La question de l'engagement radical chez les femmes est également un sujet de recherche important, dans la poursuite notamment des travaux de Géraldine CASUTT sur les femmes et le djihad. Constance WILHELM-OLYMPIOU souligne tout d'abord que la manière dont les femmes djihadistes ont été considérées a beaucoup évolué. Entre 2013 et 2015, les femmes de retour des zones d'opération étaient avant tout considérées comme des victimes, avec l'idée qu'elles étaient soumises aux décisions et à l'autorité d'un conjoint radicalisé. Elle explique : "La nature féminine est considérée comme non-violente, maternelle, passive. On considérait alors qu’elles ne pouvaient avoir rejoint ces groupes que sous la contrainte ou par naïveté". Avec l'attentat raté de Notre-Dame, organisé par des femmes, cette vision change et on comprend que l'engagement violent peut aussi être féminin. Depuis 2023, la chercheuse indique que les femmes sont jugées comme « plus que des victimes, pas tout à fait des combattantes ».

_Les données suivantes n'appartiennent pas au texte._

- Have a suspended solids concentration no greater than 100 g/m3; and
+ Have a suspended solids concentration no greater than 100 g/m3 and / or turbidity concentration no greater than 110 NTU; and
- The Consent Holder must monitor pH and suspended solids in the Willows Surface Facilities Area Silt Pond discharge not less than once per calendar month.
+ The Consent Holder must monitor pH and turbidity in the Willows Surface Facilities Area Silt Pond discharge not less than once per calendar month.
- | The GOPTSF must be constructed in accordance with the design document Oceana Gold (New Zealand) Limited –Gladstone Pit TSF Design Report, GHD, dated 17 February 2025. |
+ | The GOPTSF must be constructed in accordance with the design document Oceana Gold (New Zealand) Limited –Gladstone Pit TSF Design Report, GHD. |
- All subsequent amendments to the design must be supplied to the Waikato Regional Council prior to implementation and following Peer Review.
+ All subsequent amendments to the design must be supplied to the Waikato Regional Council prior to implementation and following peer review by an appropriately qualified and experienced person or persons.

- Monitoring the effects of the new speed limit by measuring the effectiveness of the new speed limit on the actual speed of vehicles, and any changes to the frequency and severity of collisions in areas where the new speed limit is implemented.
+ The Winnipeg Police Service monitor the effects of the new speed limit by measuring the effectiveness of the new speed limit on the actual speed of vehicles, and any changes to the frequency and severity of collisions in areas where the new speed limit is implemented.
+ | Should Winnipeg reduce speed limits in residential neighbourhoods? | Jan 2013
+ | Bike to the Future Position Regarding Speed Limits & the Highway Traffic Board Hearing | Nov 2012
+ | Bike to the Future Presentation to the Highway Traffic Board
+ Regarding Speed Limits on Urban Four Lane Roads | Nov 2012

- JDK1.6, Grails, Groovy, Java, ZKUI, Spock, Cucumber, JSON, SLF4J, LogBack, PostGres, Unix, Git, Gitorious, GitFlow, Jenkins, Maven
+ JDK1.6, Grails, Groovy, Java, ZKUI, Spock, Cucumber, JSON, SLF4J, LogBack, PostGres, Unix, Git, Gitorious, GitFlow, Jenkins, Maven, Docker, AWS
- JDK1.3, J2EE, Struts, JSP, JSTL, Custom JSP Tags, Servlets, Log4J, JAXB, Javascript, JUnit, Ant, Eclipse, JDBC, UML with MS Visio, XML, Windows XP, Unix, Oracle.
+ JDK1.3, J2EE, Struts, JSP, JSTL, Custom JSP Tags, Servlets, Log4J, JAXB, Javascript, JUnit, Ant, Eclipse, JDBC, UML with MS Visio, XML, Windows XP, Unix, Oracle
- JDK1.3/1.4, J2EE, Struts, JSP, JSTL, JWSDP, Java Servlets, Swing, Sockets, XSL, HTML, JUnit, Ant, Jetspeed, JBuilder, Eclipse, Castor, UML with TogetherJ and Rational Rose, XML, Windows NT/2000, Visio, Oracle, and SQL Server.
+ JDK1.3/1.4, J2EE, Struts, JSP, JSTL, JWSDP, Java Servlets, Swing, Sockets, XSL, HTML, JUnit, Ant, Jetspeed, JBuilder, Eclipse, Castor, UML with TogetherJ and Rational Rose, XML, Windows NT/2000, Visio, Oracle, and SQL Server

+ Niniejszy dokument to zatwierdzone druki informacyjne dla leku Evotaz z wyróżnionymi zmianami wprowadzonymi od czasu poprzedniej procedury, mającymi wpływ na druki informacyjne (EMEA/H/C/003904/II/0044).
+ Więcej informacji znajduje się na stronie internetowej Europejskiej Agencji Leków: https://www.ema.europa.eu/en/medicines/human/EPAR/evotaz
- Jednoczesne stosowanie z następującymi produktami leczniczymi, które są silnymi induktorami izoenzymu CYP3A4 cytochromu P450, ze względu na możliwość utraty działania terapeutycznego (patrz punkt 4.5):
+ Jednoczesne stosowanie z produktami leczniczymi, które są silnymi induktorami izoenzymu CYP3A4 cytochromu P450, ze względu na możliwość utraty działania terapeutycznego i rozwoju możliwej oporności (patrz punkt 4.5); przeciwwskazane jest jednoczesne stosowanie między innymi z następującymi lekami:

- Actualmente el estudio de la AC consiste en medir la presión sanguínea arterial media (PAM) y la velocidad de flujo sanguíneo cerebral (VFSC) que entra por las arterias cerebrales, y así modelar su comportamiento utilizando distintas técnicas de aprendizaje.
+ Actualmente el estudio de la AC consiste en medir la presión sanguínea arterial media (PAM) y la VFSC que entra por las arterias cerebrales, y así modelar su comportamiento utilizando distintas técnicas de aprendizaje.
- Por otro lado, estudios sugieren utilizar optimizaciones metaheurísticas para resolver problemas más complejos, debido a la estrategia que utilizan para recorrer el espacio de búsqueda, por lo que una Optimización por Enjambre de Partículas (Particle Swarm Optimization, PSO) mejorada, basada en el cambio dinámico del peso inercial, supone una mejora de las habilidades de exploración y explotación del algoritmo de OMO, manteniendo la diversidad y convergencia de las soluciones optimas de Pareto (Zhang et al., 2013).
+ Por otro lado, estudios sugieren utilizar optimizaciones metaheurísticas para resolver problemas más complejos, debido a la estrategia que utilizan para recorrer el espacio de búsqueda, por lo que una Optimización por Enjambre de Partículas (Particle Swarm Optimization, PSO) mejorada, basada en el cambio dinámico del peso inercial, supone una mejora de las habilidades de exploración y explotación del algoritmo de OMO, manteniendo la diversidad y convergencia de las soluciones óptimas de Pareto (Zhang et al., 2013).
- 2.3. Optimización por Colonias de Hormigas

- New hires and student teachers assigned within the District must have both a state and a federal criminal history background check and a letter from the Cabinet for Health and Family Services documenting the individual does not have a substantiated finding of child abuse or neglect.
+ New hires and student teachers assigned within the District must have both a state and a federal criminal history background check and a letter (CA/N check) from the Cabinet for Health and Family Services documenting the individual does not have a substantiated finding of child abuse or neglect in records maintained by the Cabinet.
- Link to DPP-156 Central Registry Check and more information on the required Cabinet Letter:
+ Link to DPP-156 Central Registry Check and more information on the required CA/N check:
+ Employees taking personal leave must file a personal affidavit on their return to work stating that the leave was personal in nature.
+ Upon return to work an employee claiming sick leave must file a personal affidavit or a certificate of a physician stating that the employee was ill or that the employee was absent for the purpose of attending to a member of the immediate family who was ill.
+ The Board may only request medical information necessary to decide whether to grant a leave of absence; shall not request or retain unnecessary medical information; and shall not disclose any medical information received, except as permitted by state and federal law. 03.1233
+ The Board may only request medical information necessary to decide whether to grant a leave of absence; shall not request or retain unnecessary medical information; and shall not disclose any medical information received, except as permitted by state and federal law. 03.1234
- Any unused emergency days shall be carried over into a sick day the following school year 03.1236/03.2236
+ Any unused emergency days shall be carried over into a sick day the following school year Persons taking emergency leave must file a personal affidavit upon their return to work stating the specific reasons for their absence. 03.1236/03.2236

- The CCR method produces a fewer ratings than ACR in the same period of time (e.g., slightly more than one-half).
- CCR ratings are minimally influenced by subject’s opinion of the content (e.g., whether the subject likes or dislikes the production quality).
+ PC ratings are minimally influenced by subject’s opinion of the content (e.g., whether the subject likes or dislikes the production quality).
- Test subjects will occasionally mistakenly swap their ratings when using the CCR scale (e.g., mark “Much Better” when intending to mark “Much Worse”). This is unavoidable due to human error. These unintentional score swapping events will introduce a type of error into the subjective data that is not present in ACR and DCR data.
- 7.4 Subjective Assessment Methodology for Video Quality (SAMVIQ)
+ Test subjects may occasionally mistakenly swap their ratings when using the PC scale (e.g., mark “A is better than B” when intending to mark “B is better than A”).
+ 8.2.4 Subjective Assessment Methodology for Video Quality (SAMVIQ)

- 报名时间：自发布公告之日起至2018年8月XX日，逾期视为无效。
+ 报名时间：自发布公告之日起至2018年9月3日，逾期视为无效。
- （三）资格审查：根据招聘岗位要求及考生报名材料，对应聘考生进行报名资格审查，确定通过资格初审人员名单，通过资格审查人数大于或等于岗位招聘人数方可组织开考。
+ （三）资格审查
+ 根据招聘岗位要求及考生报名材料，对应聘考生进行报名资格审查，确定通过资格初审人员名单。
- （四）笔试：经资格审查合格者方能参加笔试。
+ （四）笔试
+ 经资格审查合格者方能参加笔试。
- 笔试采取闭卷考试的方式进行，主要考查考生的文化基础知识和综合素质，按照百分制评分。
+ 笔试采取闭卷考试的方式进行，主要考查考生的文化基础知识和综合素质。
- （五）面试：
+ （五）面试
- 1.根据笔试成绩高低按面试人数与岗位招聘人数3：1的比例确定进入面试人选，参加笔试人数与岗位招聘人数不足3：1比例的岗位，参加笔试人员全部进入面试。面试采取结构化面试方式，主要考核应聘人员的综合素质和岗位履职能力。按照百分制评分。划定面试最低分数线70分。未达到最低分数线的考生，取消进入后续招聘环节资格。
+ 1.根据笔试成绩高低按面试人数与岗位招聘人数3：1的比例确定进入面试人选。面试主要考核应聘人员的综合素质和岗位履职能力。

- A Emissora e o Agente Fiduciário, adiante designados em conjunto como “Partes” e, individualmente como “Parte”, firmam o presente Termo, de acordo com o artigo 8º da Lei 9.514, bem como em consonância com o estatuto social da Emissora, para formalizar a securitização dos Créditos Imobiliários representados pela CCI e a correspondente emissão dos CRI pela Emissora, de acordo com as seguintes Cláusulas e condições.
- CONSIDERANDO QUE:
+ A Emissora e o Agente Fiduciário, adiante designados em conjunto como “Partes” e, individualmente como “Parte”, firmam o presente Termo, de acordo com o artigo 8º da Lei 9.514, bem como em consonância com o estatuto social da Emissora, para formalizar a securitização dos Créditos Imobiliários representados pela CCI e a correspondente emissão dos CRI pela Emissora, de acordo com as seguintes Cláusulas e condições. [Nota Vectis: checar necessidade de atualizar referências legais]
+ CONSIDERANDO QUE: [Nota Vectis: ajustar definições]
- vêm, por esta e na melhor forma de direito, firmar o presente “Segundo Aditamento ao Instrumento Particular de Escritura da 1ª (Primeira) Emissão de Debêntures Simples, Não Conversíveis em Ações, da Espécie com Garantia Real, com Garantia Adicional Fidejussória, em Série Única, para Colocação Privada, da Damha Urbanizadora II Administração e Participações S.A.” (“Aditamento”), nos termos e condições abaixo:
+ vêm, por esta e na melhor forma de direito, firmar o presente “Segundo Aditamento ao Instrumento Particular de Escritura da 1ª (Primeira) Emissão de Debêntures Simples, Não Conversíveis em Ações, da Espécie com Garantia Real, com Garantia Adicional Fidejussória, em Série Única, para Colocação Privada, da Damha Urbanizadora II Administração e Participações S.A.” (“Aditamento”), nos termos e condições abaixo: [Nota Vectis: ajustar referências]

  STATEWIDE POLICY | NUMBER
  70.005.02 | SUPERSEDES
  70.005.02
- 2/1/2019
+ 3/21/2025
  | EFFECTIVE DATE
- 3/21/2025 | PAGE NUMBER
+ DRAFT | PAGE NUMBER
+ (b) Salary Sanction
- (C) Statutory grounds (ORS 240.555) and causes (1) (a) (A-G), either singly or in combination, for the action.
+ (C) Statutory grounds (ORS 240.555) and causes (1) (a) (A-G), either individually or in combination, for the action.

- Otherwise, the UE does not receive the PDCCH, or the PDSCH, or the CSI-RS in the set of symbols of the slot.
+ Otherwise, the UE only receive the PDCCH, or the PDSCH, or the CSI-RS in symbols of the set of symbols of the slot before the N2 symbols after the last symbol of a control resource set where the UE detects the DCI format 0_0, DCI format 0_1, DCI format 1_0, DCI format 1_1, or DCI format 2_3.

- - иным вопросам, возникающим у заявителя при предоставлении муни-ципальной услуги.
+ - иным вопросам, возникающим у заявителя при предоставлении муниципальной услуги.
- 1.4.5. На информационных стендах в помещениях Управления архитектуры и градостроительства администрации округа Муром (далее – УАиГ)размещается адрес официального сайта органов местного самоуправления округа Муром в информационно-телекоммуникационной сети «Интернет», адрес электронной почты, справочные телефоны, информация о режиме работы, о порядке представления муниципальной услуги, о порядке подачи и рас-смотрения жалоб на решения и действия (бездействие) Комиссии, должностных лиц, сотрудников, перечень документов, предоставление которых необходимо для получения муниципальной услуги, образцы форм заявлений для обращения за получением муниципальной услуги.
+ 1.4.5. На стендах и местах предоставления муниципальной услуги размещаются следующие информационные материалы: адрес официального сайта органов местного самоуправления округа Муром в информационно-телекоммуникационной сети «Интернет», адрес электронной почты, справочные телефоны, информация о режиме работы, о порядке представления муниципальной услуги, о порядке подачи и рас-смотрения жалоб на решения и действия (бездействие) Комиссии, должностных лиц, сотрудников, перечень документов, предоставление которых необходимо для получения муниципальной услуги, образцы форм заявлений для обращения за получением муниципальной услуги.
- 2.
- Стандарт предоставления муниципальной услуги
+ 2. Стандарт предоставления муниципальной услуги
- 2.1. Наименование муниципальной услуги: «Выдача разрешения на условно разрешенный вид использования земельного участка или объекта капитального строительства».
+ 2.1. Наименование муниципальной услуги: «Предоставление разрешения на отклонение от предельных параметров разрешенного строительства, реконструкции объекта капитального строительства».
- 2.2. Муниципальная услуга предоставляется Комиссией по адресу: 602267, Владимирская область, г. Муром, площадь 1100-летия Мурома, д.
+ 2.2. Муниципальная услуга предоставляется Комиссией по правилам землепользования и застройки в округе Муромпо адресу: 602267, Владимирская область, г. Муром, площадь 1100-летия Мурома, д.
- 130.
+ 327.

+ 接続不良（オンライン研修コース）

D'autre part, puisque la majorité des femmes djihadistes n'ont pas combattu, la justice s'est attachée à les condamner différemment. C'est sur leur rôle d'épouse, de mère, et sur leur gestion du foyer qu'elles ont été jugées. Janna BEHEL explique que pour les services antiterroristes, « Les hommes font le djihad par les armes et les femmes vont faire ce qu’ils appellent le « djihad du ventre ». Parce qu'elles n'ont pas combattu, c'est sur ces faits qu'elles sont jugées, la justice leur attribuant « des intentions terroristes dans ces actes domestiques » comme l'explique Constance WILHELM-OLYMPIOU.
Enfin, du côté des enfants, les travaux d'Elodie CARTIER mettent en avant une vision paradoxale dans le traitement de ces derniers. Parce qu'ils ont vécu sur zone et qu'ils ont subi un endoctrinement important, ces "lionceaux du califat" sont vus comme un potentiel danger par le droit public. Mais du point de vue civil et du droit privé, ces enfants sont des victimes et doivent être protégés à travers un suivi réalisé par l'Aide Sociale à l'Enfance (ASE).